In questi giorni di ferragosto ho avuto il tempo per poter leggere, con la necessaria calma, quotidiani e siti di informazione. In particolare, mi hanno colpito due articoli; il primo dal titolo “Missionari e ambientalisti stoppano gli speculatori – basta fare affari sui prezzi dei beni alimentari”. Al di là del titolo, la notizia è che in Germania 4 delle principali banche hanno accettato di rinunciare ai derivati sulle materie prime agroalimentari.
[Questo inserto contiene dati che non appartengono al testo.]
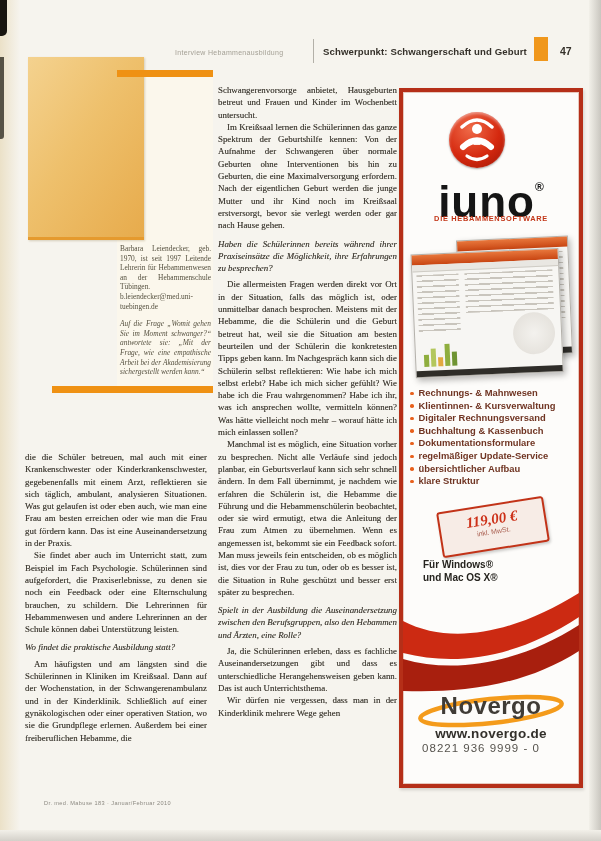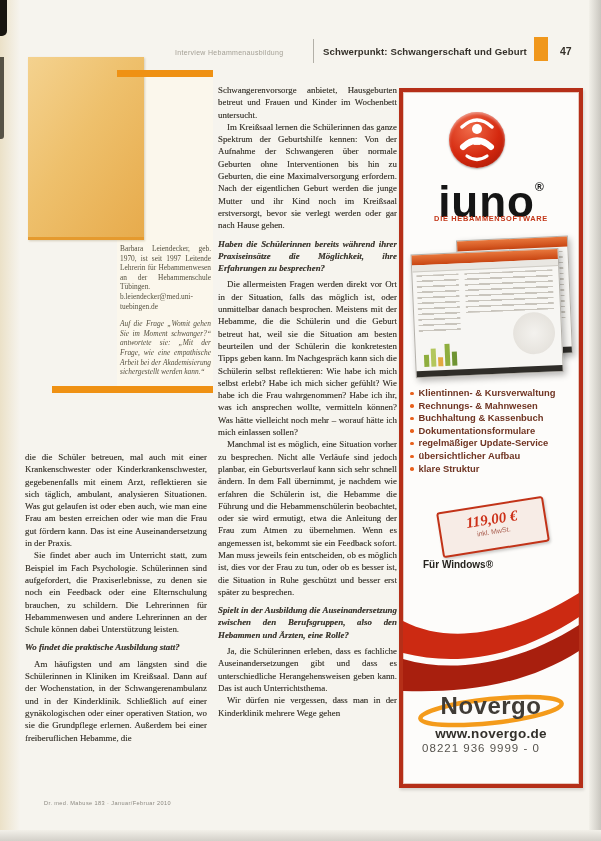--- a/index.html
+++ b/index.html
@@ -39,21 +39,21 @@
   .bio-quote { margin-top:8px; font-style:italic; }
 
   
   .col { position:absolute; font-family:"Liberation Serif","DejaVu Serif",serif;
     font-size:8.9px; line-height:12.3px; color:#3e3a32; text-align:justify;
     text-shadow:0 0 .3px rgba(62,58,50,.6); overflow:hidden; hyphens:auto; }
   .col-left { left:25px; top:451px; width:182px; height:346px; }
   .col-mid  { left:218px; top:84px; width:179px; height:710px; }
   .para { margin:0; }
   .para.pi { text-indent:9px; }
-  .para.q { font-style:italic; margin:6px 0 4px;font-weight:bold; }
+  .para.q { font-style:italic; margin:6px 0 4px; }
 
   .footer-line { position:absolute; left:44px; top:800px; font-size:5.6px; color:#8b8880; letter-spacing:.4px; }
 
   
   .ad { position:absolute; left:399px; top:88px; width:184px; height:700px;
     box-sizing:border-box; background:#fdfcfa; border:4px solid #b52f18;
     box-shadow:inset 0 0 0 1px #e7c8bd, 1px 2px 3px rgba(0,0,0,.15); }
   .logo-circle { position:absolute; left:46px; top:20px; width:56px; height:56px; border-radius:50%;
     background:radial-gradient(circle at 38% 30%, #ef6a48 0%, #d5290f 55%, #9c1404 100%);
     box-shadow:0 1px 2px rgba(0,0,0,.35), inset 0 2px 3px rgba(255,255,255,.45); }
@@ -181,25 +181,29 @@
           <span style="height:22px;background:#8fae3e"></span>
           <span style="height:14px;background:#6f9433"></span>
         </div>
         <div class="statusbar"></div>
       </div>
     </div>
 
     <ul class="features">
         <li class="feat">
           <span class="dot"></span>
+          <span>Rechnungs- &amp; Mahnwesen</span>
+        </li>
+        <li class="feat">
+          <span class="dot"></span>
           <span>Klientinnen- &amp; Kursverwaltung</span>
         </li>
         <li class="feat">
           <span class="dot"></span>
-          <span>Rechnungs- &amp; Mahnwesen</span>
+          <span>Digitaler Rechnungsversand</span>
         </li>
         <li class="feat">
           <span class="dot"></span>
           <span>Buchhaltung &amp; Kassenbuch</span>
         </li>
         <li class="feat">
           <span class="dot"></span>
           <span>Dokumentationsformulare</span>
         </li>
         <li class="feat">
@@ -216,20 +220,21 @@
         </li>
       </ul>
 
     <div class="price-tag">
       <div class="price">119,00 €</div>
       <div class="price-note">inkl. MwSt.</div>
     </div>
 
     <div class="platforms">
       <div>Für Windows®</div>
+      <div>und Mac OS X®</div>
     </div>
 
     <svg class="swoosh" viewBox="0 0 176 115">
       <path d="M0,34 C50,60 115,44 176,6 L176,30 C115,70 55,80 0,66 Z" fill="#cc2a12"></path>
       <path d="M0,72 C55,88 120,74 176,38 L176,64 C120,100 55,106 0,104 Z" fill="#a81f0e"></path>
     </svg>
 
     <div class="novergo">
       <svg class="nv-swoosh" viewBox="0 0 150 36">
         <ellipse cx="75" cy="19" rx="71" ry="12" fill="none" stroke="#f49b1b" stroke-width="4.5" transform="rotate(-6 75 19)"></ellipse>

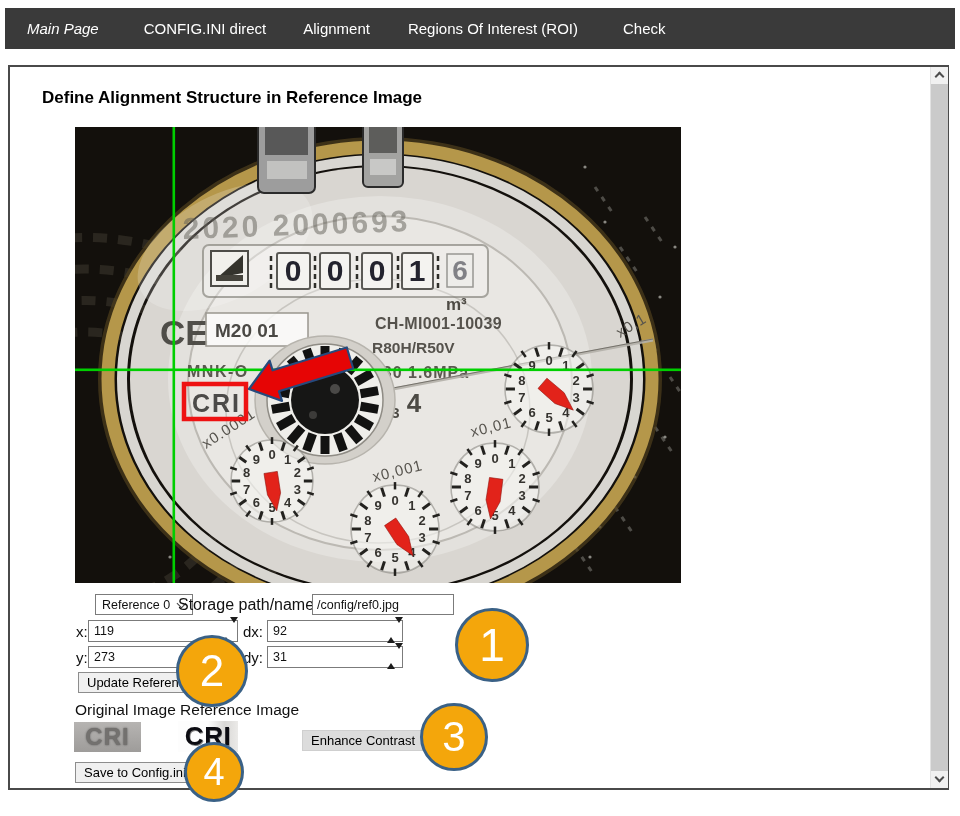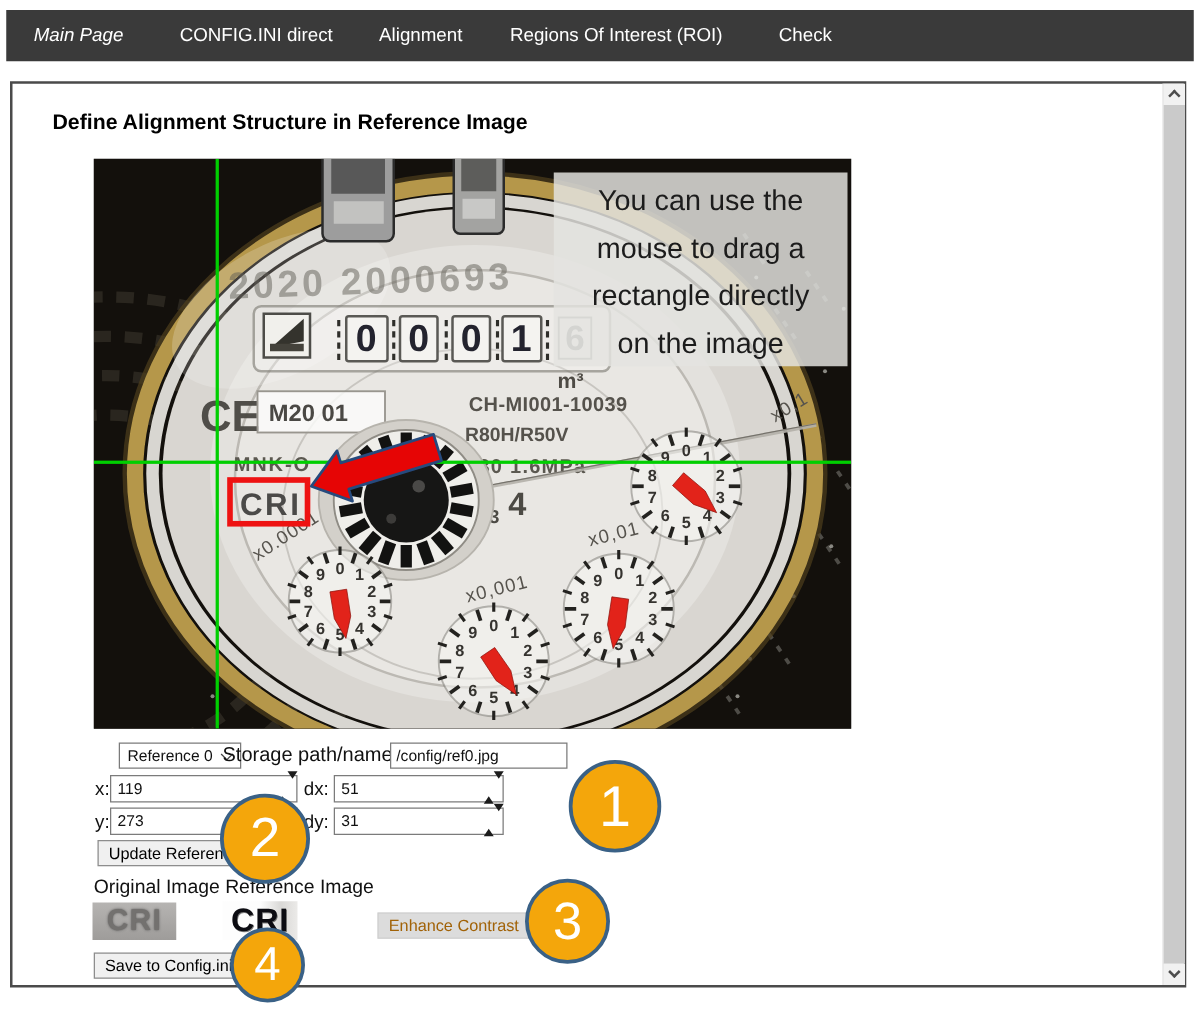--- a/index.html
+++ b/index.html
@@ -46,21 +46,21 @@
     font-size:12.5px;padding:0 4px;font-family:"Liberation Sans",sans-serif;color:#111;background:#fff;}
   .numfield{position:absolute;height:22px;border:1px solid #7b7b7b;background:#fff;
     font-size:12.5px;color:#111;display:flex;align-items:center;padding-left:5px;}
   .spinner{position:absolute;right:3px;top:2px;width:12px;height:16px;cursor:pointer;}
   .spin-up{width:0;height:0;border-left:4.5px solid transparent;border-right:4.5px solid transparent;
     border-bottom:6px solid #1c1c1c;margin:1px auto 2px auto;}
   .spin-down{width:0;height:0;border-left:4.5px solid transparent;border-right:4.5px solid transparent;
     border-top:6px solid #1c1c1c;margin:0 auto;}
   .btn{position:absolute;font-size:13px;font-family:"Liberation Sans",sans-serif;color:#000;
     background:#f0f0f0;border:1px solid #8d8d8d;padding:2px 8px;cursor:pointer;}
-  .btn.disabled{background:#dcdcdc;color:#a16207;border-color:#cfcfcf;}
+  .btn.disabled{background:#dcdcdc;color:#000000;border-color:#cfcfcf;}
 
   .thumb{position:absolute;display:flex;align-items:center;justify-content:center;font-weight:bold;}
   .thumb-orig{left:64px;top:655px;width:67px;height:30px;background:linear-gradient(#b6b4b2,#9e9c9a);
     color:#73716f;font-size:24px;letter-spacing:1px;text-shadow:0 0 2px rgba(70,70,70,.9);}
   .thumb-ref{left:168px;top:654px;width:60px;height:31px;
     background:linear-gradient(90deg,#fdfdfd 50%,#d9d8d6 78%,#ebeae8);
     color:#0c0c12;font-size:26px;letter-spacing:0.5px;text-shadow:0.6px 0.6px 0 rgba(40,40,40,.6);}
 
   
   .badge{position:absolute;border-radius:50%;color:#fff;display:flex;align-items:center;
@@ -350,43 +350,37 @@
         <rect x="97.5" y="0" width="2.6" height="456" fill="#00cf00"></rect>
         <rect x="0" y="241.5" width="606" height="2.6" fill="#00cf00"></rect>
       </g>
 
       <text x="117" y="285" font-size="25" font-weight="bold" fill="#4b4a48" letter-spacing="2">CRI</text>
       <rect x="109" y="257" width="62" height="35" fill="none" stroke-width="4.5" stroke="#ee1212"></rect>
 
       <polygon points="271.8,220.5 197.6,243.3 194.6,233.7 174,262 207,273.9 204,264.3 278.2,241.5" stroke-width="2.2" stroke-linejoin="round" stroke="#264a7d" fill="#e60505"></polygon>
     </svg>
 
-    <div class="overlay-tip">
-      <div>You can use the</div>
-      <div>mouse to drag a</div>
-      <div>rectangle directly</div>
-      <div>on the image</div>
-    </div>
   </div>
 
   <div class="fake-select">
     <span>Reference 0</span>
     <span class="sel-chev"></span>
   </div>
   <div class="flabel" style="left:168px;top:529px;font-size:16px;">Storage path/name:</div>
   <input class="text-input" type="text" value="/config/ref0.jpg" style="">
 
   <div class="flabel" style="left:66px;top:556px;font-size:15px;">x:</div>
   <div class="numfield" style="left:78px;top:553px;width:150px;">
     <span>119</span>
     <span class="spinner"><span class="spin-up"></span><span class="spin-down"></span></span>
   </div>
   <div class="flabel" style="left:233px;top:556px;font-size:15px;">dx:</div>
   <div class="numfield" style="left:257px;top:553px;width:136px;">
-    <span>51</span>
+    <span>92</span>
     <span class="spinner"><span class="spin-up"></span><span class="spin-down"></span></span>
   </div>
 
   <div class="flabel" style="left:66px;top:582px;font-size:15px;">y:</div>
   <div class="numfield" style="left:78px;top:579px;width:150px;">
     <span>273</span>
   </div>
   <div class="flabel" style="left:233px;top:582px;font-size:15px;">dy:</div>
   <div class="numfield" style="left:257px;top:579px;width:136px;">
     <span>31</span>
Il secondo dal titolo “Per le ultime ondate di calore non c’è altra spiegazione che il cambiamento climatico”: parole di James Hansen, direttore del Goddard Institute, che continua dicendo “negli studi condotti mi ero sbagliato, la situazione è più grave di quanto avessi sempre affermato”.

Nel primo caso, l’obiettivo del provvedimento descritto è quello di migliorare la produttività e la sostenibilità del sistema agricolo (va ricordato che ancora oggi si perde oltre un terzo delle produzioni agricole per inefficienze lungo la filiera), favorire lo sviluppo sociale ed economico delle comunità rurali, ripensare alle politiche commerciali e limitare l’impatto della speculazione finanziaria e della volatilità dei prezzi.

Nel secondo caso, la proposta di Hansen è ancora più semplice: aumentare le tasse alle compagnie petrolifere, da calcolare sulla base della quantità di CO2 emesso dal petrolio estratto. In questo modo si stimolerebbe l’innovazione e si creerebbero le condizioni per sostenere una diffusa e consistente economia-verde basata sull’energia pulita.

Tuttavia, queste azioni sono irrealizzabili senza una forte volontà politica, che ovviamente si scontra con i molti interessi economici in gioco, tutti per lo più a respiro sovranazionale.

Il problema non è solo la produzione, ma una distribuzione più equa e sostenibile delle risorse, quella che gli inglesi chiamano “Food security”: non si tratta di sicurezza alimentare, come la intendiamo in Italia, ovvero sicurezza da frodi o da contaminazioni, ma sicurezza di accesso al cibo per tutti. Secondo la Fao oggi il 13,4% del pianeta (quindi un miliardo di individui) è denutrito e il numero di persone denutrite cresce anche nei paesi sviluppati: 19 milioni di persone nel 2010, vale a dire il + 54% in tre anni.

Oramai è chiaro che gli eventi meteorologici estremi sono destinati ad aumentare, e questo avrà ovviamente effetti importanti sulle coltivazioni, e di conseguenza sugli stock alimentari e i prezzi, in una sorta di “spirale di Escher”.

Al di là di quello che deve fare la politica, di cui siamo, come cittadini, la fondamentale cellula base, tutti noi abbiamo un ruolo importante. Infatti effettuando scelte di acquisto consapevoli e mettendo in atto comportamenti responsabili contribuiamo a evitare che si creino spirali nocive senza fine.

Un esempio: più fa caldo più abbassiamo la temperatura dei condizionatori, i quali, a loro volta, consumano più elettricità, elettricità che è prodotta prevalentemente da fonti fossili, che a loro volta aumentano le emissioni di gas serra e quindi la temperatura media.

Certamente, uno dei cardini affinché si inneschi la necessaria discontinuità relativamente a questi fenomeni, sta nell’aumentare la nostra consapevolezza rispetto all’impatto che i differenti stili di vita hanno sul cambiamento climatico e sulla sostenibilità della catena alimentare che ne è, in parte, una diretta conseguenza.

Le nostre azioni, anche le più semplici o abituali, dalle scelte alimentari, a quelle sulla mobilità, fino alle abitudini domestiche, hanno un impatto; a noi il compito di renderle quanto più possibile sostenibili.

P.s: Dal 22 agosto la terra ha superato il Global Overshoot Day e fino a fine anno si viaggia in rosso, ma ne parleremo la prossima volta.